Is the string addition a very expensive operation? (will a new memory allocation takes place)

there are around 5,00,000 (strings) in the vector, and these have to stored in
<id term> format.

You will probably be I/O limited, so optimising your code won't make any
significant difference.
 
S

sravanreddy001

I'm actually writing this to a file.
But, file operation is just one simple write.
(the string that is constructed in the loop is written.. and the file size is around 5 MB.)

but.. string+ = string + some_thing;

if this is going to allocate a new memory location, then.. writing it multiple times to file.. will any of this approach help?

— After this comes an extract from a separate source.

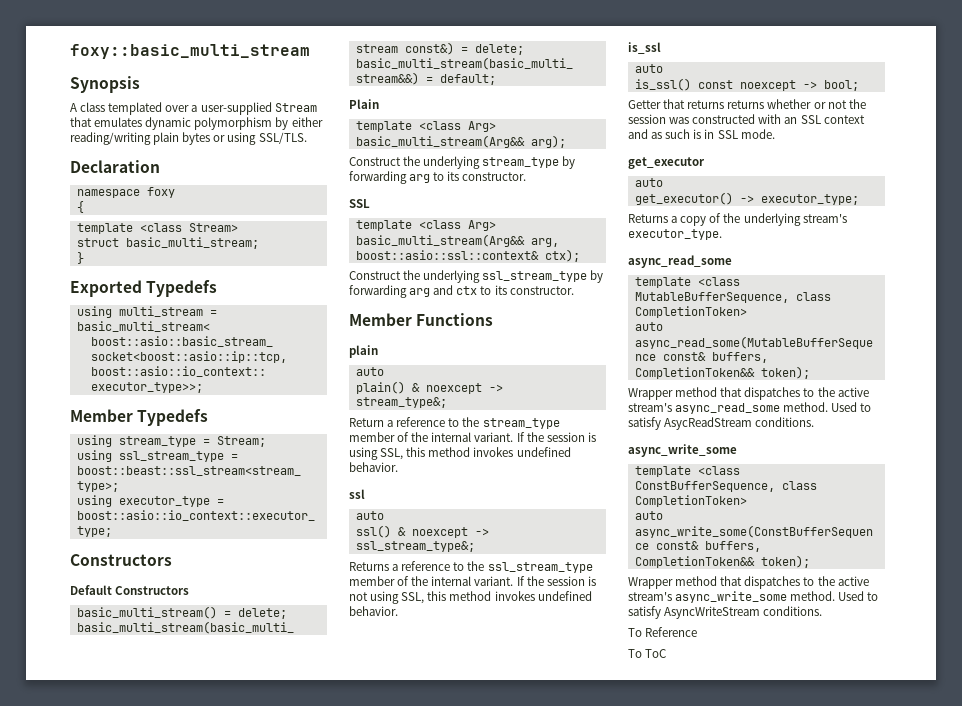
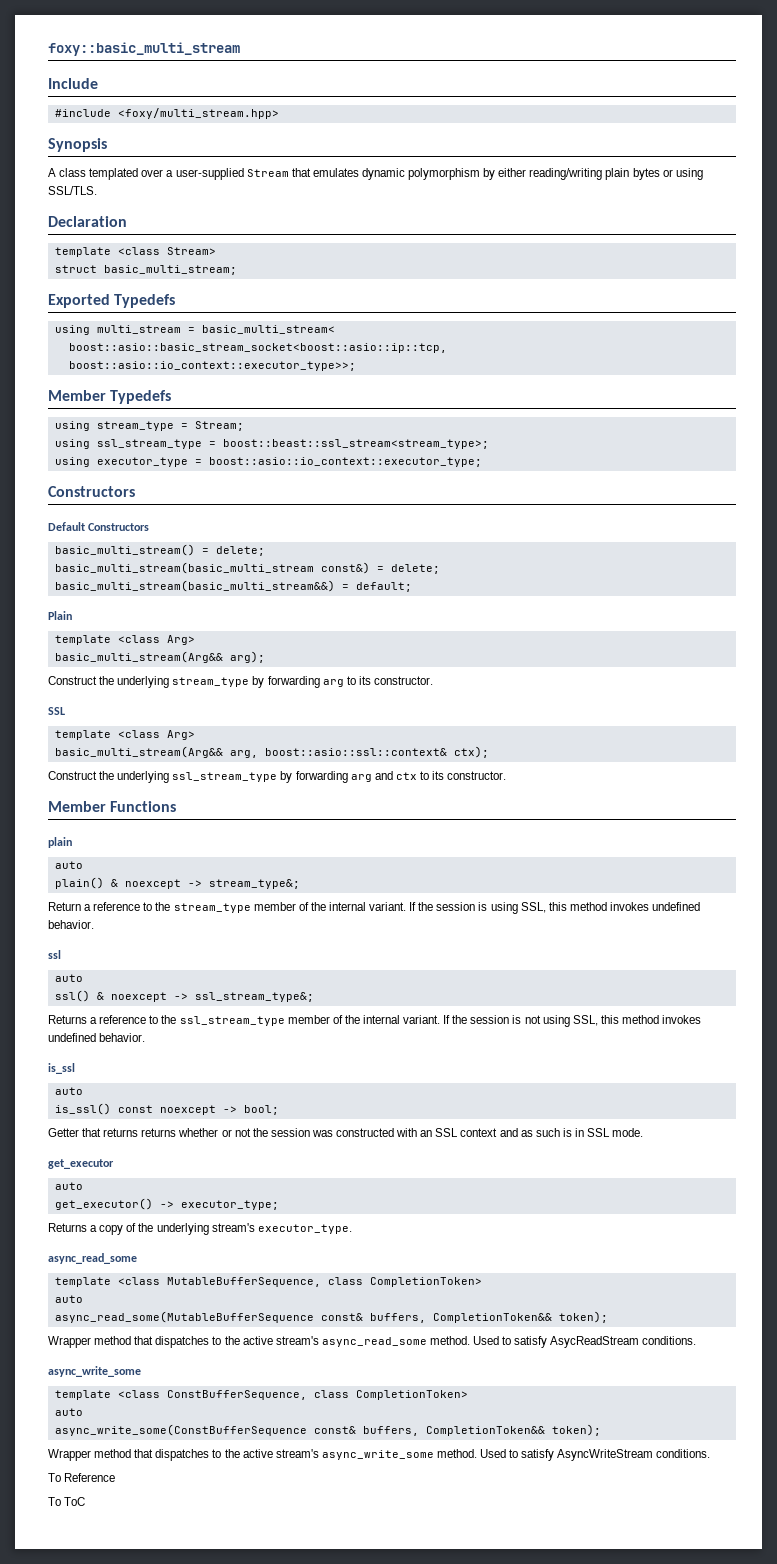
(310, 51) none -> [48,78,98,89] [54,108,279,119] // Include // #include <foxy/multi_stream.hpp>
[76,187,175,198] [76,201,84,213] // namespace foxy // { -> (127, 221) none
[76,252,84,264] // } -> (237, 270) none

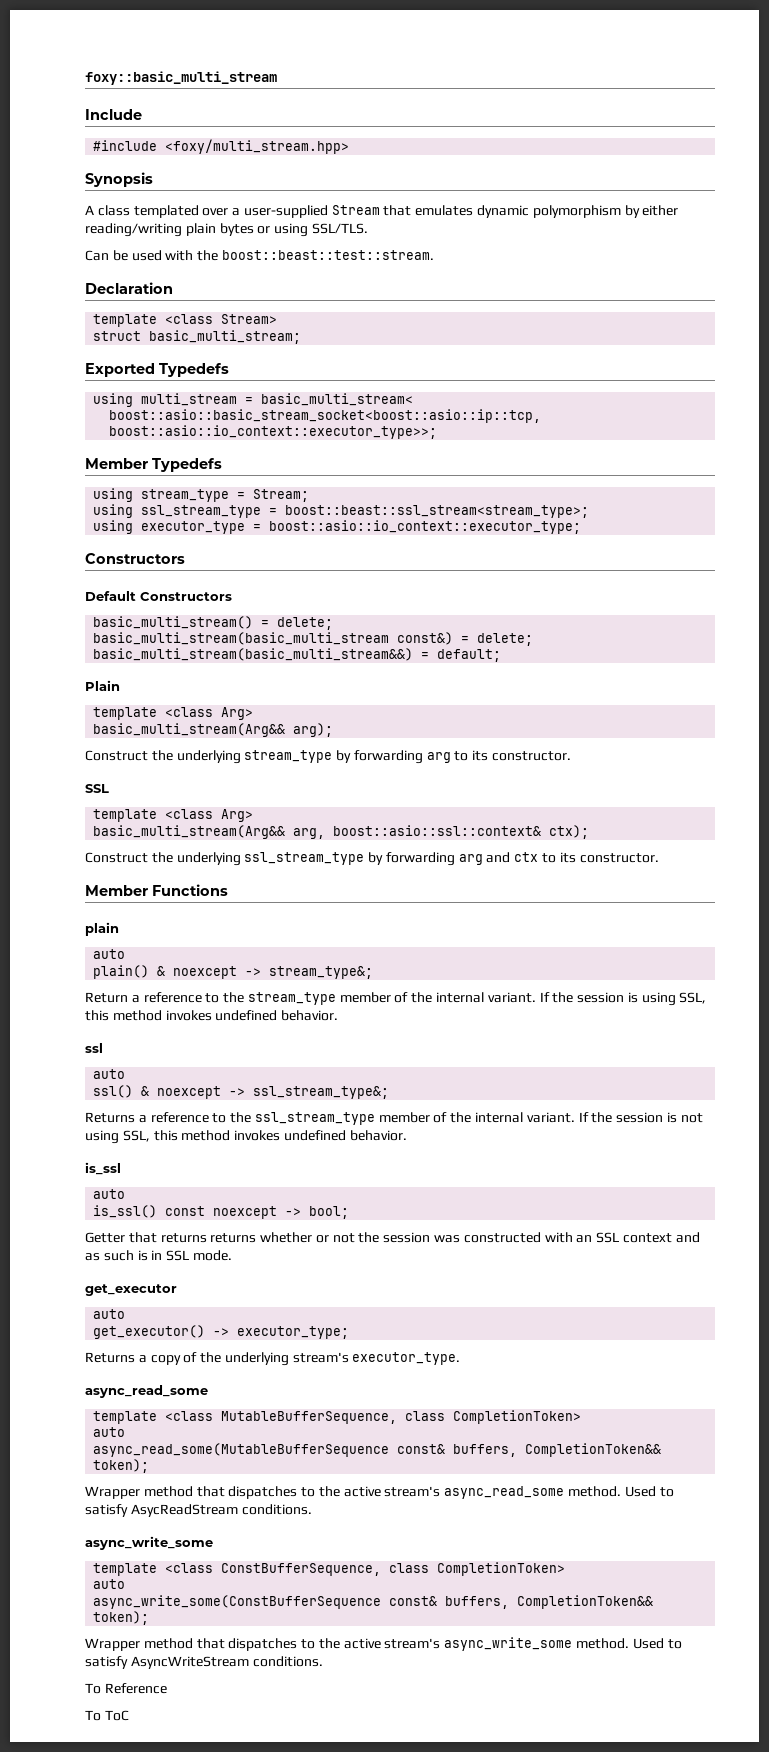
(97, 190) none -> [85,250,434,261] // Can be used with the boost::beast::test::stream.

One my i3 2nd gen computer.. it took around 10 mins. (using one single core)
not multithreaded.
 
S

sravanreddy001

Is there a way to automatically push the vector contents to file in an efficient manner?
 
I

Ian Collins

On 09/20/11 03:28 PM, sravanreddy001 wrote:

Context is nice!
I'm actually writing this to a file.
But, file operation is just one simple write.
(the string that is constructed in the loop is written.. and the file size is around 5 MB.)

but.. string+ = string + some_thing;

if this is going to allocate a new memory location, then.. writing it multiple times to file.. will any of this approach help?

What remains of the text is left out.